Summary

Context: The Charging Problem

In the rapidly growing electric vehicle industry, the importance of accessible and reliable charging infrastructure is vital to a complete transition from combustion vehicles. Charging, whether it be infrastructure, batteries, the capacities of chargers, is often cited as the biggest problem holding back electric vehicles from reaching the 'tipping point' in regards to mass adoption. A great resource that adequately describes the current problem surrounding electric vehicle charging infrastructure can be found here.

My current place of work, EVUp, aims at providing solutions to these problems, in particular via EVUp Charge. EVUp Charge is a software I've contributed to since Feb 2022 and led since Oct 2022, that provides deep functionality for OCPP electric vehicle chargers, while also connecting drivers to their nearest charger. For those who own chargers, the software enables monetisation, authorisation and various monitoring features for each charger. It also offers dynamic load balancing (I'll elaborate on the details of what that is soon) for charging stations, which is what brought me to this problem.

Preliminaries

To elaborate further on load balancing, and why it is so important, there are a few concepts I have to explain first. Unless specified otherwise, I aim to make the majority of the articles on this website accessible to everyone, in terms of prerequisite knowledge - this is one of them! This preliminary concepts section should quickly explain from a beginner level some core background ideas I myself actually had to learn to understand dynamic load balancing.

Electricity and Circuits

Firstly, some entry-level details about electricity and circuits I had to teach myself (and hopefully, I can teach you) to grasp the problem are necessary. What I will explain here are the short and simple concepts - hopefully I've made the level of detail accessible for those unfamiliar, as I had to do so for myself.

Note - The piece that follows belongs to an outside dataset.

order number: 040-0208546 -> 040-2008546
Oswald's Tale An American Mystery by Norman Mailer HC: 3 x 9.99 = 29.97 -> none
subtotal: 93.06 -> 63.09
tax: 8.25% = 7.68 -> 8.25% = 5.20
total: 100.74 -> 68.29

I (and many) often find it easier to think of a circuit as water flowing through pipework, instead of electrons flowing through wires, known usefully as the Hydraulic Analogy. I'm going to describe these concepts solely using the analogy, as it will be sufficient for what we're doing.

Firstly, amperage , also known as current, is the unit which describes the rate at which electrical charge (lots of electrons) flow through a circuit. We can think of this as the volume of water flowing though some pipework. Meanwhile, voltage we can think of as the difference in water pressure between two points of the pipework. What this actually corresponds to is the difference in electrical potential (energy required to move electrons) between two points. I found the illustration below to be particularly helpful.

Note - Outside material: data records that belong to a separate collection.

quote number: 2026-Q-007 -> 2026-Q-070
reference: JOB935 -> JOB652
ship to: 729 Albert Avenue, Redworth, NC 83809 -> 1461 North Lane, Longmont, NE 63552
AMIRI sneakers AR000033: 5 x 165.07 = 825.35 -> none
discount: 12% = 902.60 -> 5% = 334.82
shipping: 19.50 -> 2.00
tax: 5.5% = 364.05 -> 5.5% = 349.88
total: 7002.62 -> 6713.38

Finally, wattage, or power, is simply the result of multiplying amperage and voltage. In the context of the Hydraulic Analogy, I like to think of it as the volume of water multiplied by the rate of flow, therefore being useful as a measure of the amount of water being delivered through the pipework over time. Bringing it back to electricity, wattage generally is used to describe the rate at which something is receiving electricity, particularly in the context of charging a car.

There are two more key terms to introduce regarding circuits which are series and parallel. A circuit connected in series can be thought of as pipework consisting of a single pipe, while circuits running in parallel can be thought of as a pipe which splits off into different branches at any point.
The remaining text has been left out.